[Data listing — start]

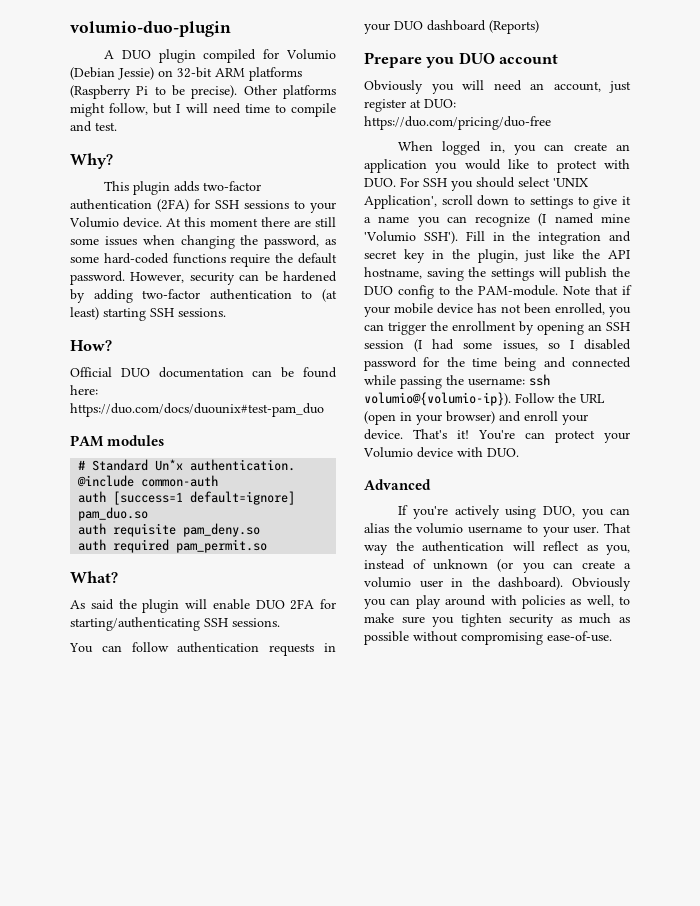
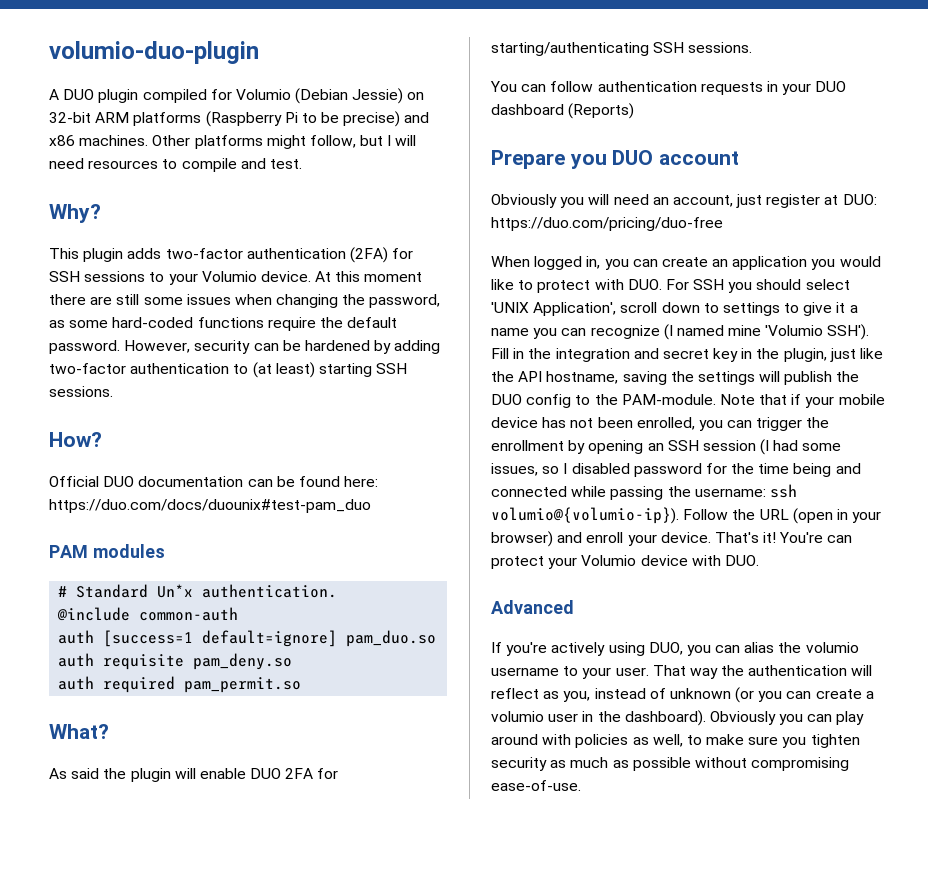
[191,85,238,99] precise). -> [343,111,430,127] [49,135,149,146] precise) and x86 machines.
[244,104,270,113] time -> [88,160,159,169] resources

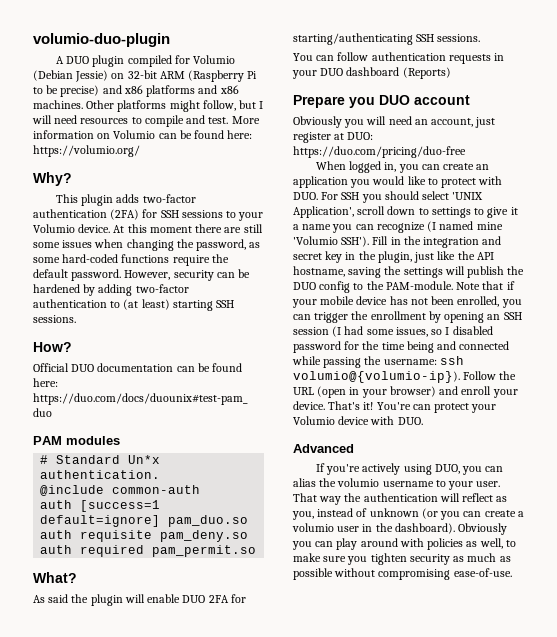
[133,112,202,126] platforms -> (185, 75) none
(75, 140) none -> [146,85,239,97] platforms and x86
(302, 164) none -> [231,116,260,124] [33,130,253,139] [33,145,140,157] More information on Volumio can be found here: https://volumio.org/

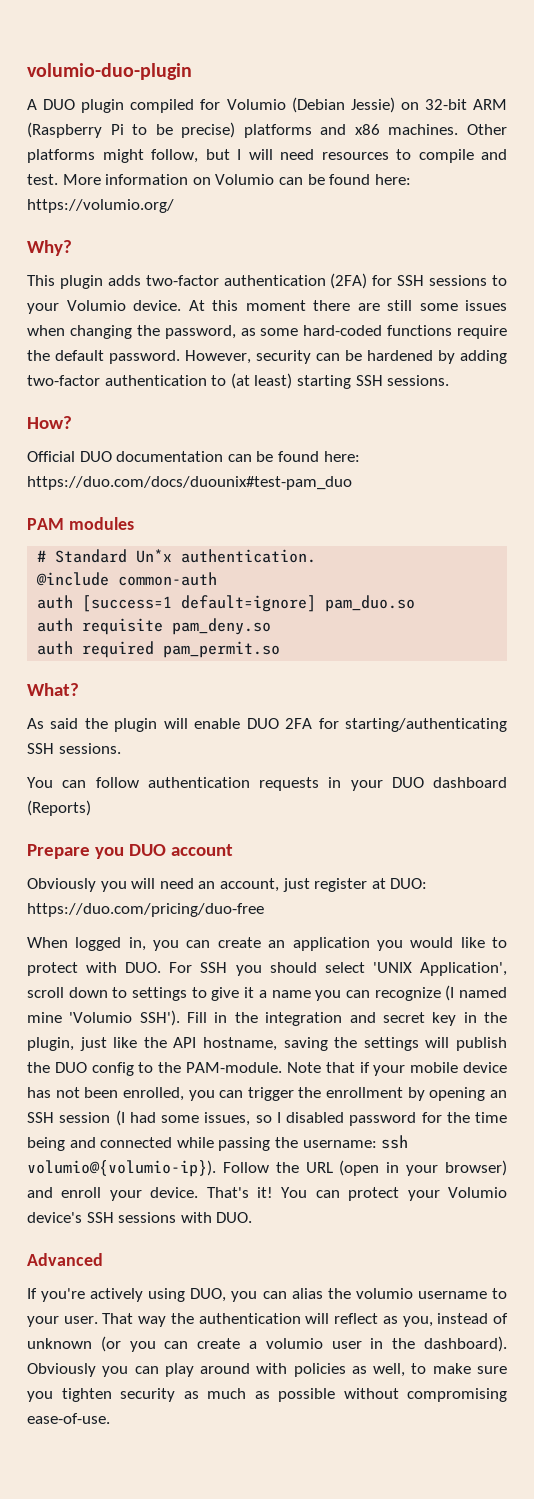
[102,85,143,94] and x86 -> (236, 130) none
[376,402,411,410] You're -> [281,1187,308,1198] You
[338,416,370,425] device -> [27,1212,177,1223] device's SSH sessions

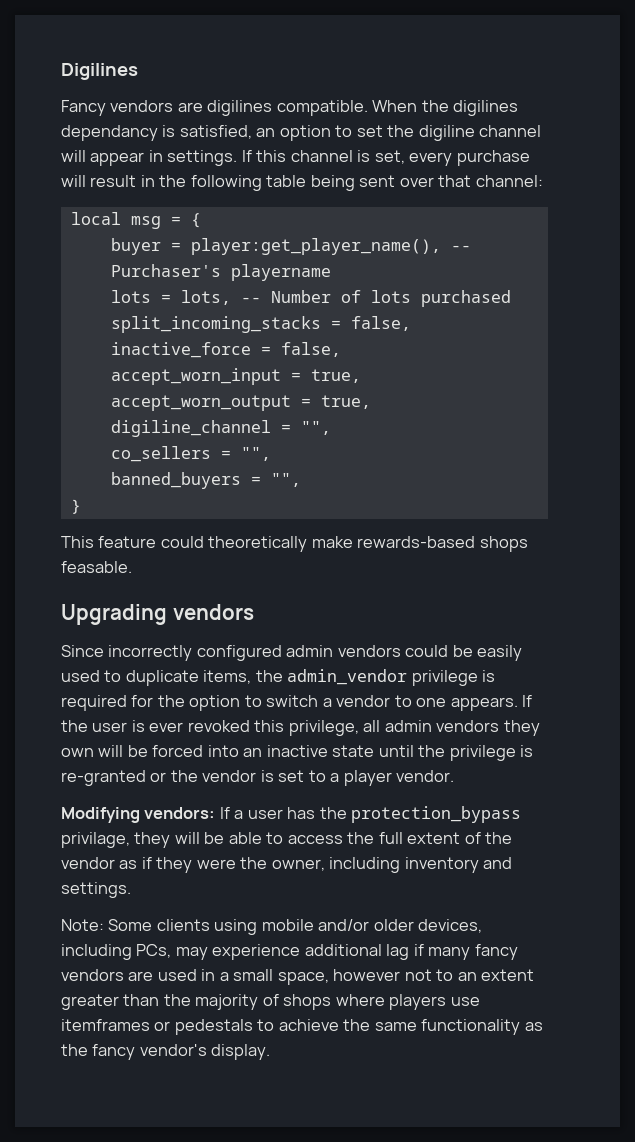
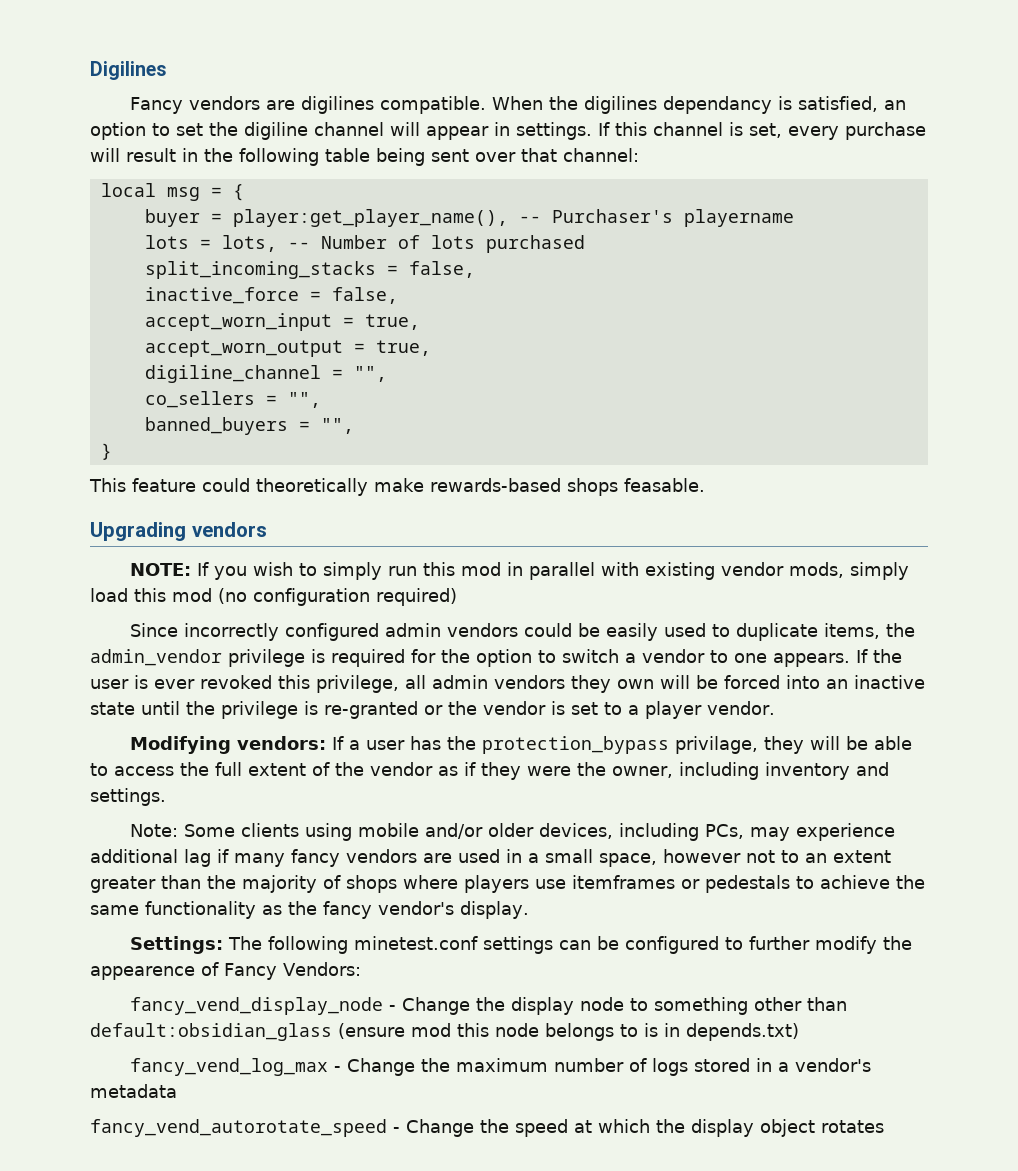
(254, 612) none -> [129,562,909,580] [90,588,457,606] // NOTE: If you wish to simply run this mod in parallel with existing vendor mods, simply load this mod (no configuration required)
(271, 1052) none -> [129,936,912,954] [90,962,361,980] [129,997,847,1015] [90,1023,799,1041] [129,1058,871,1076] [90,1084,177,1098] [90,1119,884,1137] // Settings: The following minetest.conf settings can be configured to further modify the appearence of Fancy Vendors: // fancy_vend_display_node - Change the display node to something other than default:obsidian_glass (ensure mod this node belongs to is in depends.txt) // fancy_vend_log_max - Change the maximum number of logs stored in a vendor's metadata // fancy_vend_autorotate_speed - Change the speed at which the display object rotates

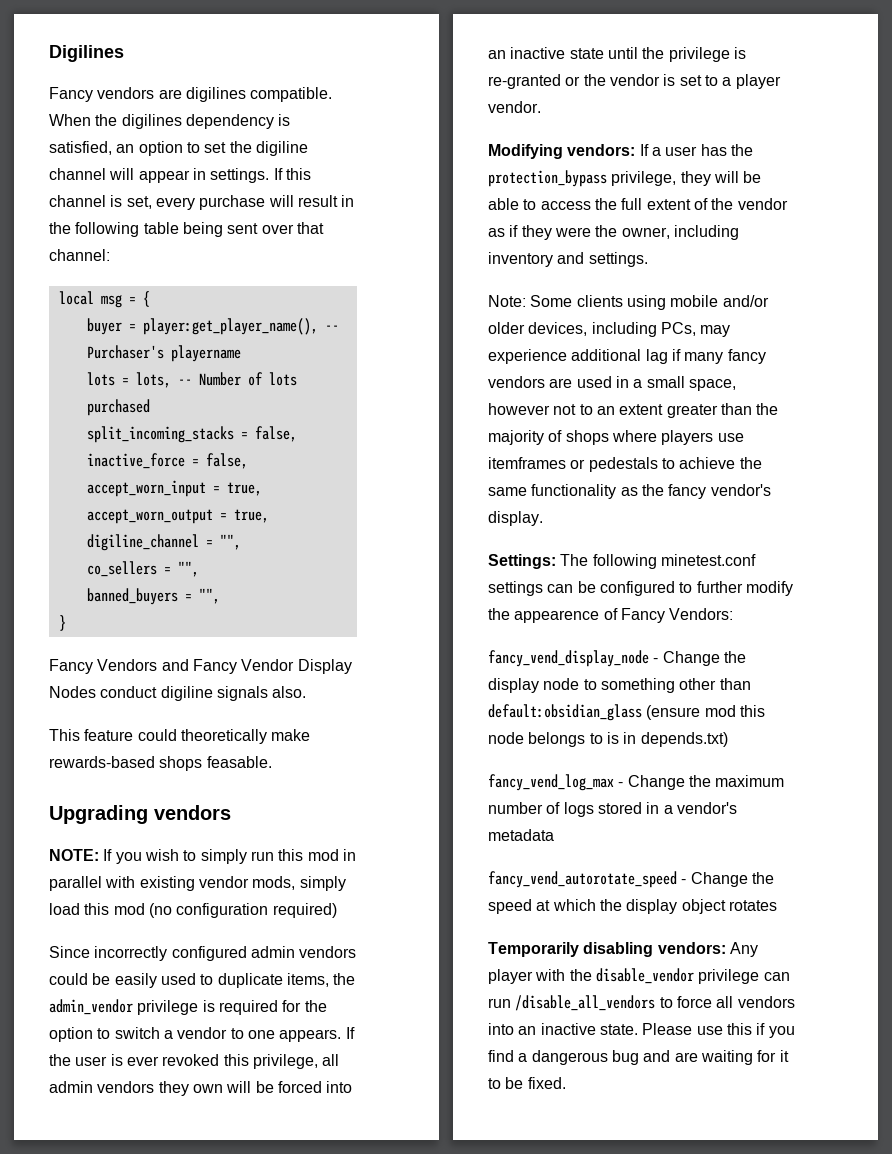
[662,96,772,114] dependancy -> [185,114,274,129] dependency
(112, 451) none -> [49,659,352,674] [49,686,307,701] // Fancy Vendors and Fancy Vendor Display Nodes conduct digiline signals also.
[674,736,758,754] privilage, -> [611,171,677,186] privilege,
(884, 1126) none -> [488,942,758,957] [488,968,790,984] [488,995,795,1011] [488,1023,795,1038] [488,1050,789,1065] [488,1077,566,1089] // Temporarily disabling vendors: Any player with the disable_vendor privilege can run /disable_all_vendors to force all vendors into an inactive state. Please use this if you find a dangerous bug and are waiting for it to be fixed.

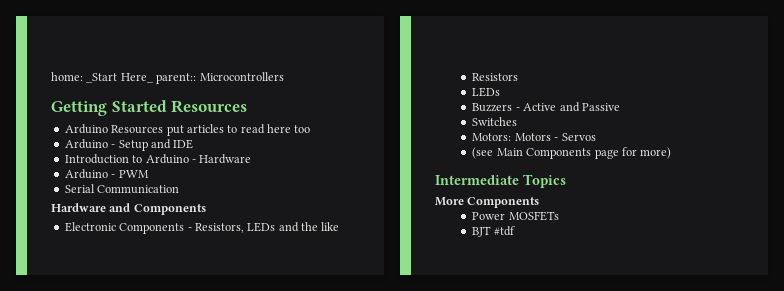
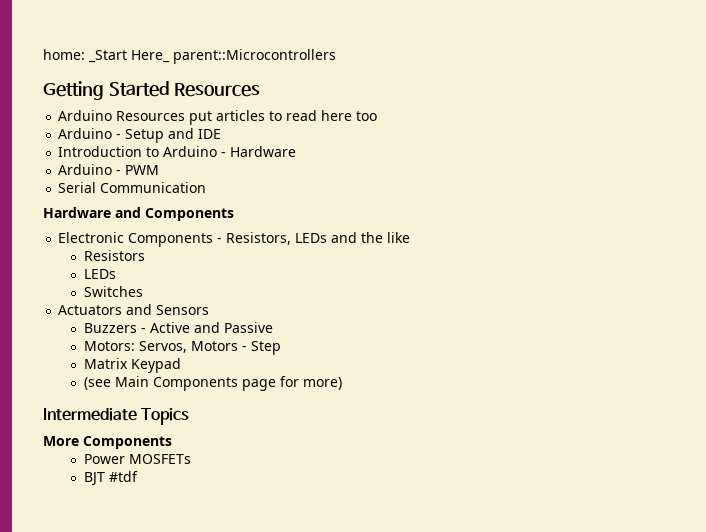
[156,72,284,84] parent:: Microcontrollers -> [173,49,336,64] parent::Microcontrollers
(501, 92) none -> [83,286,143,297] [58,304,210,315] // Switches // Actuators and Sensors
[472,117,518,126] // Switches -> (273, 327) none
(512, 137) none -> [138,341,187,353] Servos,
[561,133,596,141] Servos -> [250,341,281,355] [83,358,181,373] Step // Matrix Keypad

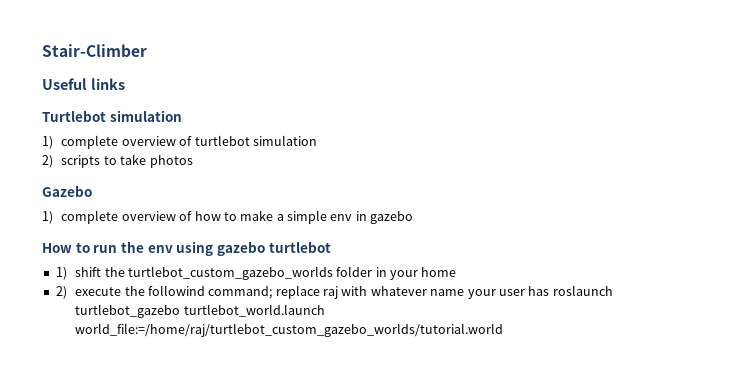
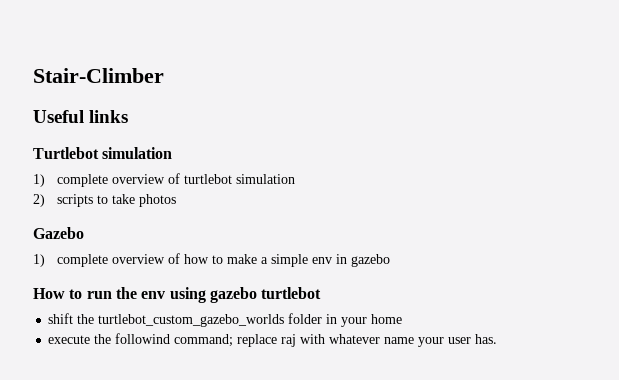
[55,267,67,280] 1) -> (322, 293) none
[55,286,67,299] 2) -> (403, 319) none
[528,285,613,296] [75,304,325,318] [75,323,504,337] has roslaunch turtlebot_gazebo turtlebot_world.launch world_file:=/home/raj/turtlebot_custom_gazebo_worlds/tutorial.world -> [475,334,498,344] has.

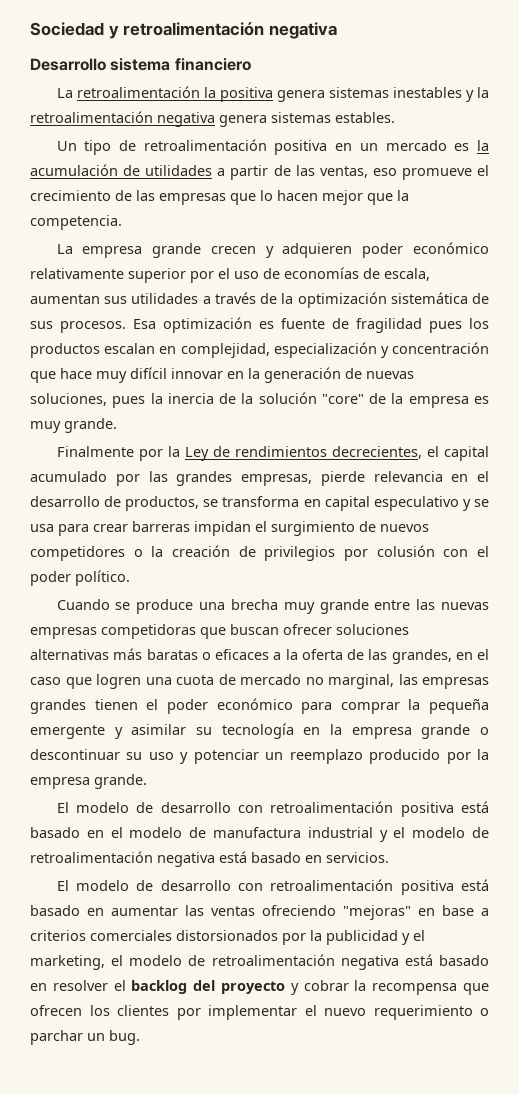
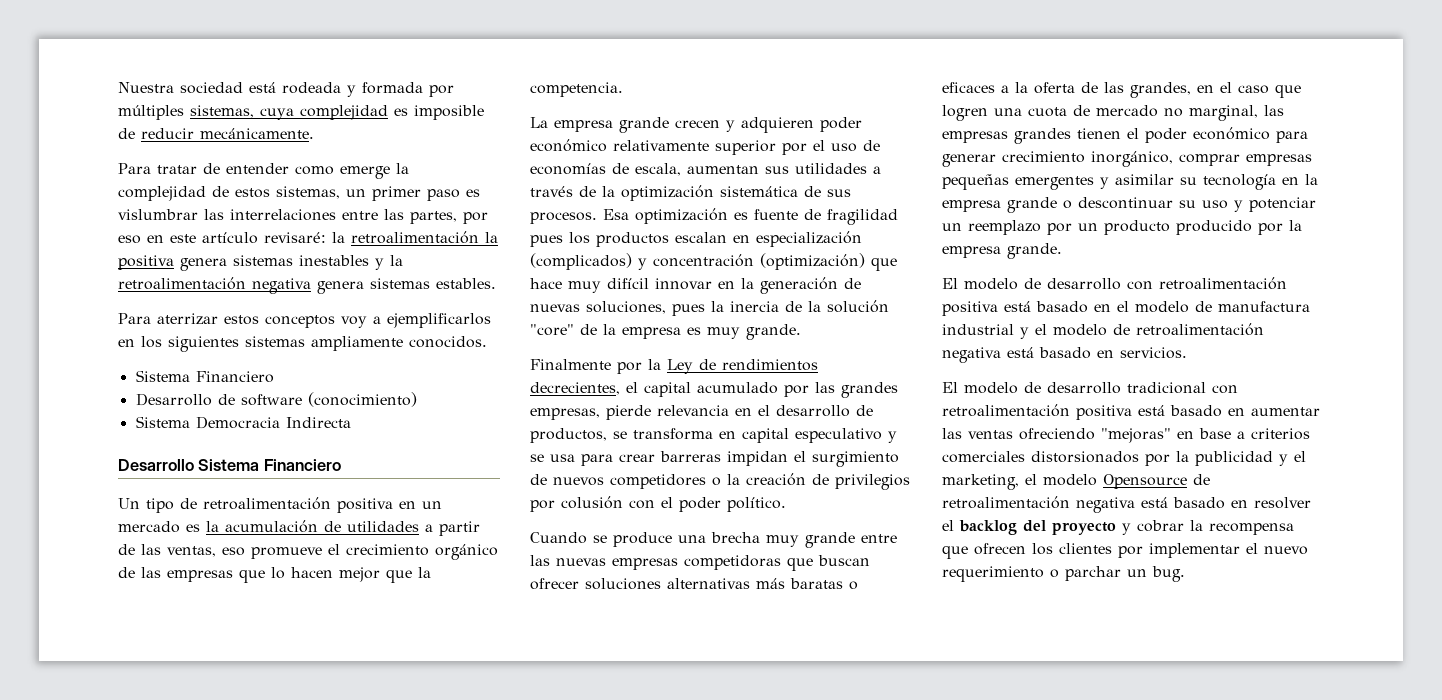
[30,22,337,39] [30,58,251,71] [56,88,73,98] Sociedad y retroalimentación negativa // Desarrollo sistema financiero // La -> [118,82,454,97] [118,105,484,120] [118,128,314,139] [118,163,409,179] [118,186,480,201] [118,209,488,224] [118,232,345,244] Nuestra sociedad está rodeada y formada por múltiples sistemas, cuya complejidad es imposible de reducir mecánicamente. // Para tratar de entender como emerge la complejidad de estos sistemas, un primer paso es vislumbrar las interrelaciones entre las partes, por eso en este artículo revisaré: la
(395, 117) none -> [118,313,491,328] [118,336,487,352] [135,370,274,383] [135,392,417,407] [135,416,351,429] [118,459,341,471] // Para aterrizar estos conceptos voy a ejemplificarlos en los siguientes sistemas ampliamente conocidos. // Sistema Financiero // Desarrollo de software (conocimiento) // Sistema Democracia Indirecta // Desarrollo Sistema Financiero
(111, 195) none -> [435,544,498,560] orgánico
[180,342,377,358] complejidad, especialización -> [756,231,862,247] [530,253,632,270] especialización (complicados)
(489, 348) none -> [760,253,865,270] (optimización)
[340,699,489,714] [30,725,105,739] comprar la pequeña emergente -> [942,151,1312,167] [942,174,1094,190] generar crecimiento inorgánico, comprar empresas pequeñas emergentes
(363, 756) none -> [1047,220,1170,235] por un producto
(231, 885) none -> [1127,382,1206,394] tradicional
(183, 960) none -> [1103,474,1187,489] Opensource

[Data listing — finish]

__To do__
Your answer must be everything above from the line with "(112, 451) none" down to the line with "[528,285,613,296] [75,304,325,318] [75,323,504,337]", word for word, and no pictures.

__Task answer__
(112, 451) none -> [49,659,352,674] [49,686,307,701] // Fancy Vendors and Fancy Vendor Display Nodes conduct digiline signals also.
[674,736,758,754] privilage, -> [611,171,677,186] privilege,
(884, 1126) none -> [488,942,758,957] [488,968,790,984] [488,995,795,1011] [488,1023,795,1038] [488,1050,789,1065] [488,1077,566,1089] // Temporarily disabling vendors: Any player with the disable_vendor privilege can run /disable_all_vendors to force all vendors into an inactive state. Please use this if you find a dangerous bug and are waiting for it to be fixed.

[156,72,284,84] parent:: Microcontrollers -> [173,49,336,64] parent::Microcontrollers
(501, 92) none -> [83,286,143,297] [58,304,210,315] // Switches // Actuators and Sensors
[472,117,518,126] // Switches -> (273, 327) none
(512, 137) none -> [138,341,187,353] Servos,
[561,133,596,141] Servos -> [250,341,281,355] [83,358,181,373] Step // Matrix Keypad

[55,267,67,280] 1) -> (322, 293) none
[55,286,67,299] 2) -> (403, 319) none
[528,285,613,296] [75,304,325,318] [75,323,504,337] has roslaunch turtlebot_gazebo turtlebot_world.launch world_file:=/home/raj/turtlebot_custom_gazebo_worlds/tutorial.world -> [475,334,498,344] has.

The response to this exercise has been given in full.